Cautionary Note Regarding Forward-Looking Statements
The foregoing includes forward-looking statements within the meaning of the Federal Private Securities Litigation Reform Act of 1995. The REIT intends that such forward-looking statements be subject to the safe harbors created by Section 21E of the Securities Exchange Act of 1934, as amended. These statements include statements regarding the intent, belief or current expectations of the REIT and members of its management team, as well as the assumptions on which such statements are based, and generally are identified by the use of words such as “may,” “will,” “seeks,” “anticipates,” “believes,” “estimates,” “expects,” “plans,” “intends,” “should” or similar expressions. Readers are cautioned not to place undue reliance on these forward-looking statements, which speak only as of the date they are made. The REIT undertakes no obligation to update or revise forward-looking statements to reflect changed assumptions, the occurrence of unanticipated events or changes to future operating results over time, unless required by law. Such statements are subject to known and unknown risks and uncertainties which could cause actual results to differ materially from those contemplated by such forward-looking statements. The REIT makes no representation or warranty (express or implied) about the accuracy of any such forward-looking statements. These statements are based on a number of assumptions involving the judgment of management.

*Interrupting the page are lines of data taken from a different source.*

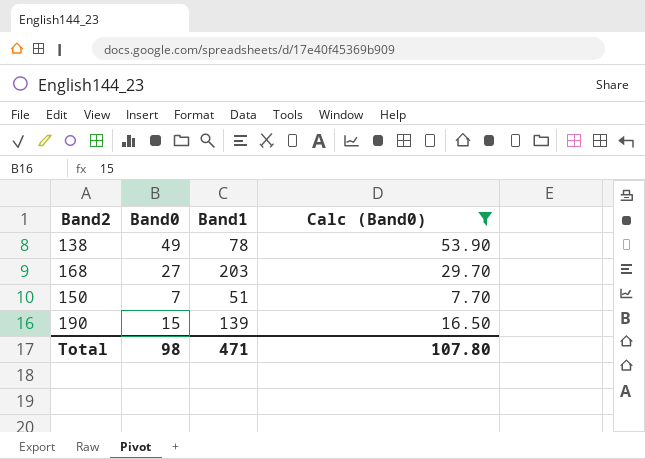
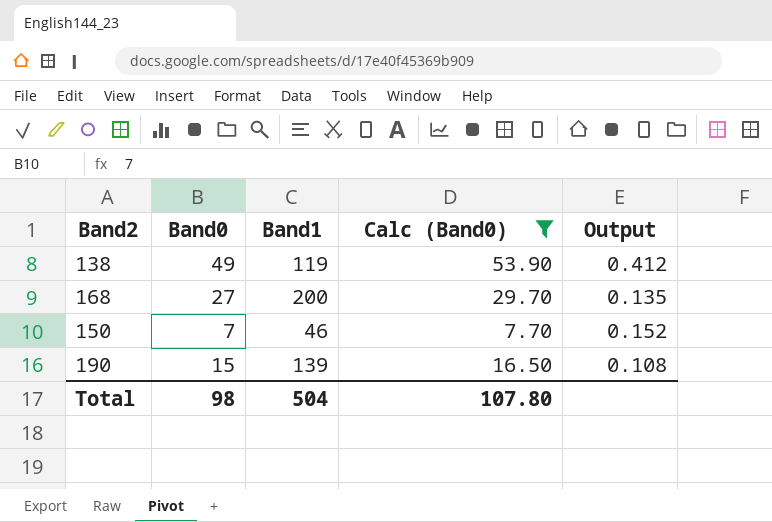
column Output | formula: none -> [Band0] / [Band1]
138 | Band1: 78 -> 119
168 | Band1: 203 -> 200
150 | Band1: 51 -> 46
Total | Band1: 471 -> 504

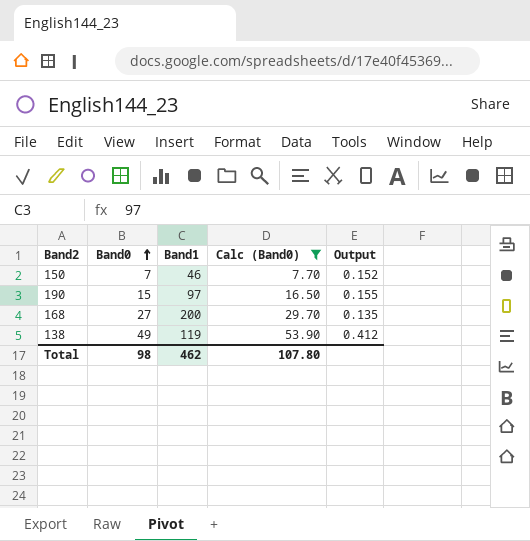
row order: none -> Band0 ascending
190 | Band1: 139 -> 97
190 | Output: 0.108 -> 0.155
Total | Band1: 504 -> 462

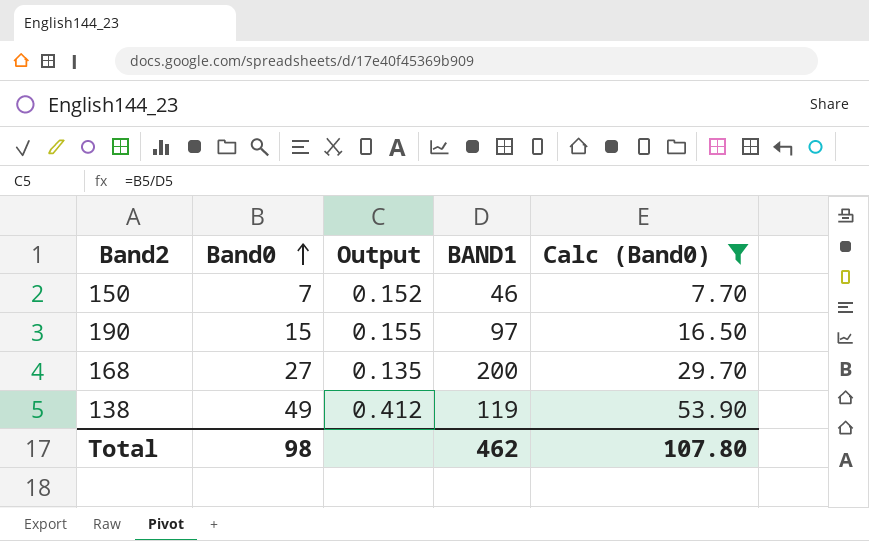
column Output | position: 5 -> 3
column name: Band1 -> BAND1

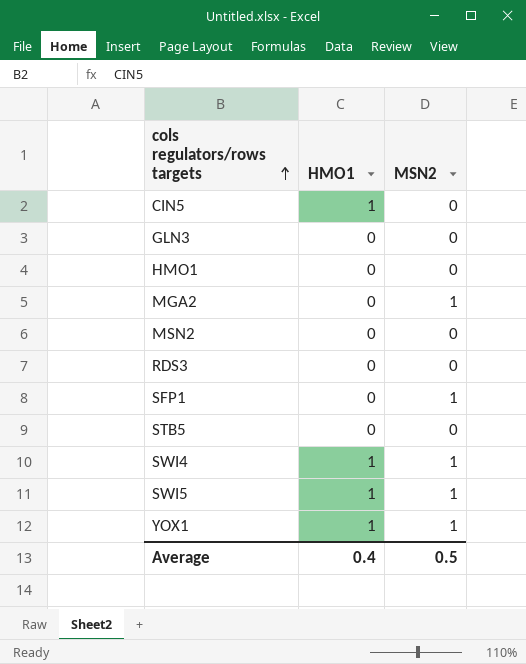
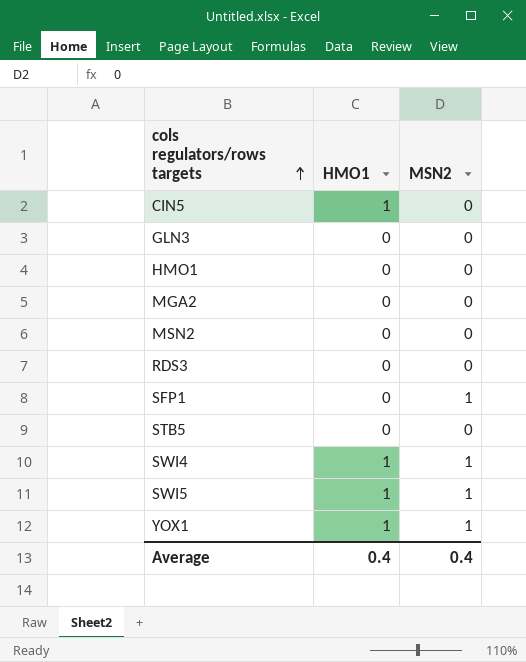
MGA2 | MSN2: 1 -> 0
Average | MSN2: 0.5 -> 0.4

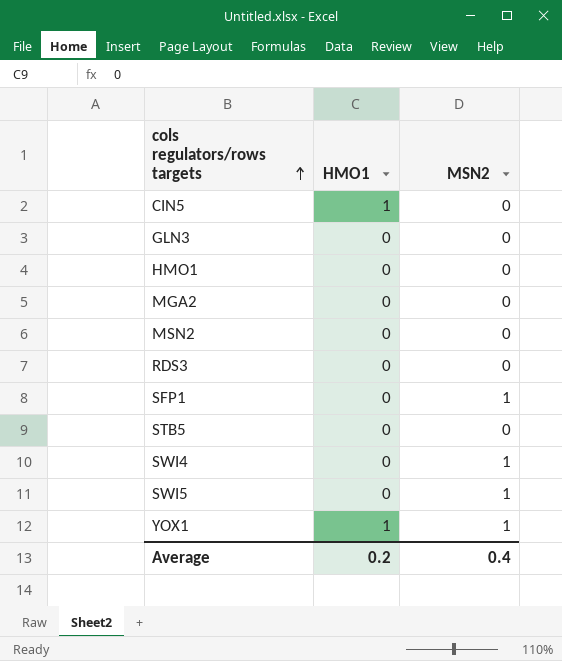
SWI4 | HMO1: 1 -> 0
SWI5 | HMO1: 1 -> 0
Average | HMO1: 0.4 -> 0.2

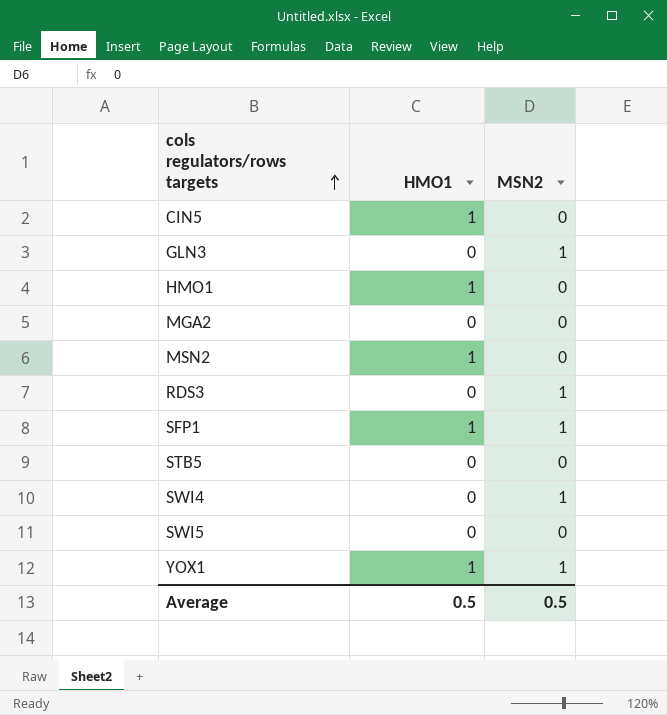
GLN3 | MSN2: 0 -> 1
HMO1 | HMO1: 0 -> 1
MSN2 | HMO1: 0 -> 1
RDS3 | MSN2: 0 -> 1
SFP1 | HMO1: 0 -> 1
SWI5 | MSN2: 1 -> 0
Average | HMO1: 0.2 -> 0.5
Average | MSN2: 0.4 -> 0.5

There are many factors that may affect the ultimate amount of liquidating distributions the REIT will pay to its stockholders and therefore, the EVPS, including, among other factors: (i) the actual dates of the closings of, and the ultimate amount of aggregate consideration received from, the sale of the Core-Portfolio Properties; (ii) the amount of taxes, transaction fees and expenses relating to the Plan; and (iii) amounts needed to pay or provide for the REIT’s liabilities and expenses, including unanticipated or contingent liabilities that could arise. No assurance can be given as to the ultimate amount of liquidating distributions the REIT will pay to its stockholders. Any changes in market, economic, financial and other circumstances and conditions existing as of the date of this letter, or any unanticipated or contingent liabilities that arise during the liquidation process, could have a material effect on the amount of liquidating distributions the REIT will ultimately pay to its stockholders. Actual events may cause the value and returns on the REIT’s investments to be less than that used for purposes of determining the REIT’s estimated range of liquidating distributions, which would reduce the value of the REIT’s shares of common stock.
The forward-looking statements also depend on factors such as certain of the other risks identified in the Proxy Statement and in Part I, Item 1A of the REIT’s Annual Report on Form 10-K for the year ended December 31, 2016, both as filed with the SEC.